L’écoute client a permis de comprendre les besoins d’une nouvelle cible plus sensible aux enjeux de santé publique
Ces organisations sont aujourd’hui en pleine production avec, déjà, des premiers impacts mesurables en termes de retour sur investissement et d’autofinancement des solutions. Ces entreprises tirent notamment parti des méthodologies de « reverse ETL » qui permettent d’actionner une partie des données first party sous-exploitées historiquement. Par exemple, au sein d’un grand acteur du spiritueux, l’écoute client a permis de comprendre les besoins d’une nouvelle cible plus sensible aux enjeux de santé publique et de leur proposer un service à valeur ajoutée avec une gamme de recettes de cocktail sans alcool.
Dans sa Data factory, Naos a mis en place un système de tracking côté serveur et de proxification. Cette approche permet de collecter les données des utilisateurs lors de leur visite sans passer par le navigateur, tout en gardant la maîtrise de leur stockage. Un processus complet a été implémenté au sein du hub de données avec une décentralisation spécifique pour les fonctions marketing. C’est toute l’architecture de stockage des données qui a ainsi été repensée. Le résultat ? Une unification des données directement dans la plateforme Data délivrée par Snowflake permettant ensuite un accès décentralisé grâce à une « serve platform » dédiée aux enjeux d’expérience client.
Des organisations soutenues par de nouvelles méthodes de mesure et d’analyse
Après avoir attiré puis collecté de nouvelles données « first party », encore faut-il pouvoir les analyser. L’industrie a commencé à développer de nouvelles méthodes de mesure pour soutenir cette évolution du marketing digital et compenser la perte des cookies tiers.
Des APIs permettent de mieux mesurer l’impact des campagnes sur les conversions sans suivre les utilisateurs individuellement
À chaque révolution, son lot d’innovation.

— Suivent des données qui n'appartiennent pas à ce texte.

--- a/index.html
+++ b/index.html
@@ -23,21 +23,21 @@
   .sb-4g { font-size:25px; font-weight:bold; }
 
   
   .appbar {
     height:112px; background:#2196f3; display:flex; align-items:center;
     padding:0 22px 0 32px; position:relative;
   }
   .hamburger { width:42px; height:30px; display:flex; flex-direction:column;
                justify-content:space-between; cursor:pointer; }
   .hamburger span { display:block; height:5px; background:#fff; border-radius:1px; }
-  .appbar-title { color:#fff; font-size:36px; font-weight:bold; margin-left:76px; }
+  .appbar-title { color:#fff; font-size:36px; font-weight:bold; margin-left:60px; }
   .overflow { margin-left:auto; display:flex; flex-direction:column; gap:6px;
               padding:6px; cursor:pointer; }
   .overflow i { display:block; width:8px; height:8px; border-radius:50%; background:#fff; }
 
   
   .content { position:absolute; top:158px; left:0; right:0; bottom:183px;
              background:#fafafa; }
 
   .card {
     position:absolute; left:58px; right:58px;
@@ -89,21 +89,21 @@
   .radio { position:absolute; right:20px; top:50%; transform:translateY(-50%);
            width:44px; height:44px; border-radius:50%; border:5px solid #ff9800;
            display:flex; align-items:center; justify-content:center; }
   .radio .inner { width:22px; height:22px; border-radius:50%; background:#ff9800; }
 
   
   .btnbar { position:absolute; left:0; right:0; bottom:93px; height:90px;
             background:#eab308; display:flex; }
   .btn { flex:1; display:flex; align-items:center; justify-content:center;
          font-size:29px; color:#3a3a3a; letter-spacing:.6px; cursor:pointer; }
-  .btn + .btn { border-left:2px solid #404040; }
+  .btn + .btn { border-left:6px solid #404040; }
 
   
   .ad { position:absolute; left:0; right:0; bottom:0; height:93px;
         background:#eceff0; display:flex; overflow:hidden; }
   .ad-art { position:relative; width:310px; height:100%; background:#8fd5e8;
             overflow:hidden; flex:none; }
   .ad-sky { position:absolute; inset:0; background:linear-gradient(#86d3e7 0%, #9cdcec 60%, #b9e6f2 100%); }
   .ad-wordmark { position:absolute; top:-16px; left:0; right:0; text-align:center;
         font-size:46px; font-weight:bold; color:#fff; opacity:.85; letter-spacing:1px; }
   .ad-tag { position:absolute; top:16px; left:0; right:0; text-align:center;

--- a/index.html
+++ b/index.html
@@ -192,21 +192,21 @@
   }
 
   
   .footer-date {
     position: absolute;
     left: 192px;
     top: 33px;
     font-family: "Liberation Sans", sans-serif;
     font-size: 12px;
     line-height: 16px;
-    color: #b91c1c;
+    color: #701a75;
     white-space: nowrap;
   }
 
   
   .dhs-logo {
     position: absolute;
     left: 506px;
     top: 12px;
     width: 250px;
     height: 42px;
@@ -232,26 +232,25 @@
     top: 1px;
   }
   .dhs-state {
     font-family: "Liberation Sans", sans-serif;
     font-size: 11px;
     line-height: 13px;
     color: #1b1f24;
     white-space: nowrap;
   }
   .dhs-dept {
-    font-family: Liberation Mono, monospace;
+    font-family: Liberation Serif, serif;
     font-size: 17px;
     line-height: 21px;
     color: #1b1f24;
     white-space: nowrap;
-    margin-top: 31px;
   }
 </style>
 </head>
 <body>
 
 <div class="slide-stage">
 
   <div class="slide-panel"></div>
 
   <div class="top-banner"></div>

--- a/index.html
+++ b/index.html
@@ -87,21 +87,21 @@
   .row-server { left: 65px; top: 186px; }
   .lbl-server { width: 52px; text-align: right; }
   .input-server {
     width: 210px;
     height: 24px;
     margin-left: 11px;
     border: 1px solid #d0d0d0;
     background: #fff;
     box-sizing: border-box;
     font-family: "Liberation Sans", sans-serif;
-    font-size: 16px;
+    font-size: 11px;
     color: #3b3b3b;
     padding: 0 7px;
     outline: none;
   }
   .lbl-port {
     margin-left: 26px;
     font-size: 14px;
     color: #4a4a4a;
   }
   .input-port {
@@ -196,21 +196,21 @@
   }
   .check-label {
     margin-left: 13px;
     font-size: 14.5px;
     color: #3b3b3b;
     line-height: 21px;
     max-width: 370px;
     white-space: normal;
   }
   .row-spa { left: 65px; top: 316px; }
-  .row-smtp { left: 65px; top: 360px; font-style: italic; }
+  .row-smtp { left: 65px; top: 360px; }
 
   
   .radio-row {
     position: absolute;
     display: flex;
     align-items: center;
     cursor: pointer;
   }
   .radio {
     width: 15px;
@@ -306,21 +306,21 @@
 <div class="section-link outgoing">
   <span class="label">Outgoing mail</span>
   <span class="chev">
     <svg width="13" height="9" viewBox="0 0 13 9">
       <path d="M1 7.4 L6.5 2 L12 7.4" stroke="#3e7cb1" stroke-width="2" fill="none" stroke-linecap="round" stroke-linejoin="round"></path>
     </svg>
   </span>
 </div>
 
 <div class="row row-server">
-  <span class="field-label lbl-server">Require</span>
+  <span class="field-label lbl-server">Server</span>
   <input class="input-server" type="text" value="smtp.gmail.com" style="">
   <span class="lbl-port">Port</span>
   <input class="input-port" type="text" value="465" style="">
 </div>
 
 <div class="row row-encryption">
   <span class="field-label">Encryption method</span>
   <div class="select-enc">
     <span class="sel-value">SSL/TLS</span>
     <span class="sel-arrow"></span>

C’est le cas par exemple d’API, comme celles de « l’attribution reporting » de la « Privacy Sandbox » de Google, ou encore « les post-back impressions » de Meta et Pinterest, permettant de mieux mesurer l’impact des campagnes sur les conversions sans suivre les utilisateurs individuellement.
Ces changements, perçus initialement comme des contraintes, ont permis de déconstruire certains schémas tels que la mesure du dernier clic qui avait tendance à surévaluer certains affiliés via le cashback et le couponing, ou encore le retargeting en s’inspirant des méthodes statistiques historiques pour moderniser de nouvelles méthodes de mesure.
Le Marketing Mix Modeling moins coûteux
Le Marketing Mix Modeling (MMM) donne une vue holistique de l’efficacité marketing, moins dépendante des données individuelles. Grâce aux nouvelles organisations et nouvelles méthodes de collecte, le sourcing des données, autrefois très chronophage, est désormais plus efficace et industrialisé, rendant le MMM accessible et moins coûteux pour des entreprises de taille moyenne.
On peut recalibrer plus scientifiquement le MMM avec la mise en place de tests A/B géographiques
Enfin, la mesure d’incrémentalité permet d’évaluer l’impact réel des campagnes marketing et de recalibrer plus scientifiquement le MMM avec par exemple la mise en place de tests A/B géographiques offrant la possibilité de se confronter davantage au rôle serviciel que peut apporter la publicité et le rôle sociétal que peuvent porter les marques aujourd’hui dans leurs responsabilités de consommation.
Si la publicité ne représente aucune incrémentalité, des décisions sont prises plus rapidement en arrêtant la diffusion ou en changeant de cible ou de message. Là où avant avec les cookies tiers, on faisait confiance à la mesure analytique, qui présentait un nombre d’erreurs important et pouvait s’avérer contre performante.